From f696173b4af510cf72885282efcfdd3c4005fbb1 Mon Sep 17 00:00:00 2001
From: Ascrod <32915892+Ascrod@users.noreply.github.com>
Date: Mon, 15 Oct 2018 13:52:23 -0400
Subject: Update Readability from mozilla-central release branch (FF 62.0.3).
Tag #361.
---
toolkit/components/reader/Readability.js | 214 +++++++++++++++++++------------
1 file changed, 134 insertions(+), 80 deletions(-)
(limited to 'toolkit/components/reader/Readability.js')
diff --git a/toolkit/components/reader/Readability.js b/toolkit/components/reader/Readability.js
index 064d2ae88..c2bba0cd3 100644
--- a/toolkit/components/reader/Readability.js
+++ b/toolkit/components/reader/Readability.js
@@ -29,14 +29,19 @@
/**
* Public constructor.
- * @param {Object} uri The URI descriptor object.
* @param {HTMLDocument} doc The document to parse.

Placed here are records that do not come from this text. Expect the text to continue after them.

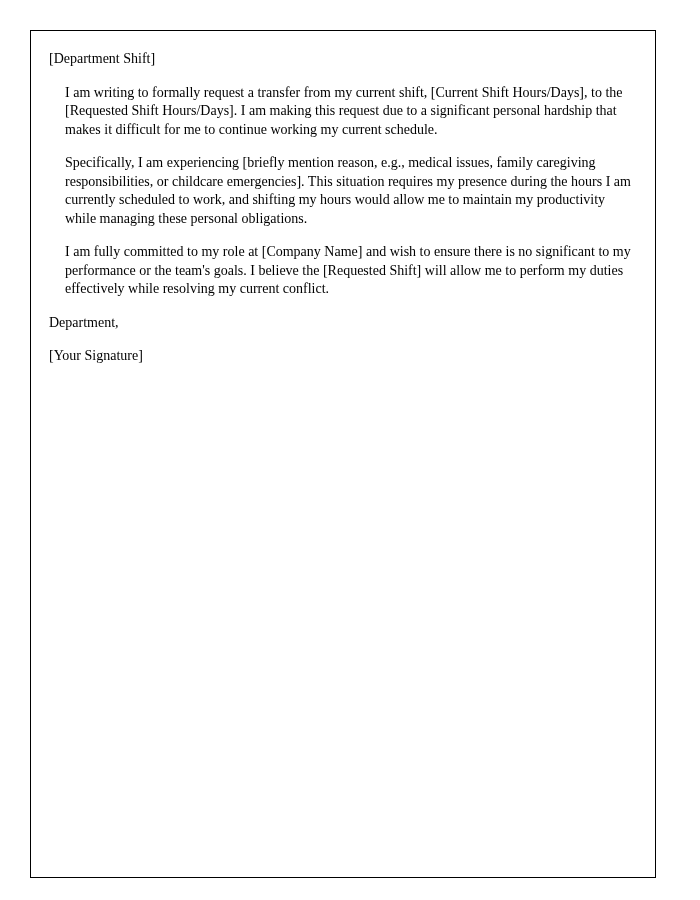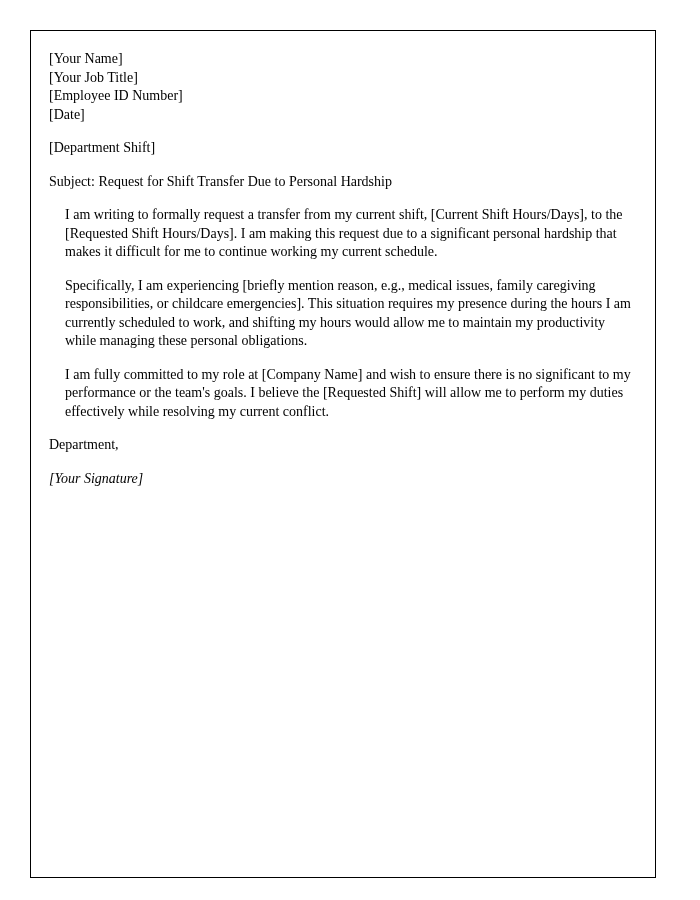--- a/index.html
+++ b/index.html
@@ -23,48 +23,38 @@
       font-family: "Liberation Serif", "DejaVu Serif", serif;
       font-size: 14px;
       line-height: 18.5px;
       color: #000000;
     }
     .block {
       margin: 0 0 15px 0;
     }
     .block:last-child {
       margin-bottom: 0;
-      font-style: italic;
     }
     .line {
       white-space: pre-wrap;
     }
     .para {
       margin: 0 0 15px 16px;
     }
   </style>
 </head>
 <body>
 
 <div class="page">
 
-  <div class="block">
-    <div class="line">[Your Name]</div>
-    <div class="line">[Your Job Title]</div>
-    <div class="line">[Employee ID Number]</div>
-    <div class="line">[Date]</div>
-  </div>
 
   <div class="block">
     <div class="line">[Department Shift]</div>
   </div>
 
-  <div class="block">
-    <div class="line">Subject: Request for Shift Transfer Due to Personal Hardship</div>
-  </div>
 
 
   <p class="para">I am writing to formally request a transfer from my current shift, [Current Shift Hours/Days], to the [Requested Shift Hours/Days]. I am making this request due to a significant personal hardship that makes it difficult for me to continue working my current schedule.</p>
   <p class="para">Specifically, I am experiencing [briefly mention reason, e.g., medical issues, family caregiving responsibilities, or childcare emergencies]. This situation requires my presence during the hours I am currently scheduled to work, and shifting my hours would allow me to maintain my productivity while managing these personal obligations.</p>
   <p class="para">I am fully committed to my role at [Company Name] and wish to ensure there is no significant to my performance or the team's goals. I believe the [Requested Shift] will allow me to perform my duties effectively while resolving my current conflict.</p>
 
   <div class="block">
     <div class="line">Department,</div>
   </div>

* @param {Object} options The options object.
*/
-function Readability(uri, doc, options) {
+function Readability(doc, options) {
+ // In some older versions, people passed a URI as the first argument. Cope:
+ if (options && options.documentElement) {
+ doc = options;
+ options = arguments[2];
+ } else if (!doc || !doc.documentElement) {
+ throw new Error("First argument to Readability constructor should be a document object.");
+ }
options = options || {};
- this._uri = uri;
this._doc = doc;
this._articleTitle = null;
this._articleByline = null;
@@ -47,7 +52,7 @@ function Readability(uri, doc, options) {
this._debug = !!options.debug;
this._maxElemsToParse = options.maxElemsToParse || this.DEFAULT_MAX_ELEMS_TO_PARSE;
this._nbTopCandidates = options.nbTopCandidates || this.DEFAULT_N_TOP_CANDIDATES;
- this._wordThreshold = options.wordThreshold || this.DEFAULT_WORD_THRESHOLD;
+ this._charThreshold = options.charThreshold || this.DEFAULT_CHAR_THRESHOLD;
this._classesToPreserve = this.CLASSES_TO_PRESERVE.concat(options.classesToPreserve || []);
// Start with all flags set
@@ -93,6 +98,10 @@ Readability.prototype = {
FLAG_WEIGHT_CLASSES: 0x2,
FLAG_CLEAN_CONDITIONALLY: 0x4,
+ // https://developer.mozilla.org/en-US/docs/Web/API/Node/nodeType
+ ELEMENT_NODE: 1,
+ TEXT_NODE: 3,
+
// Max number of nodes supported by this parser. Default: 0 (no limit)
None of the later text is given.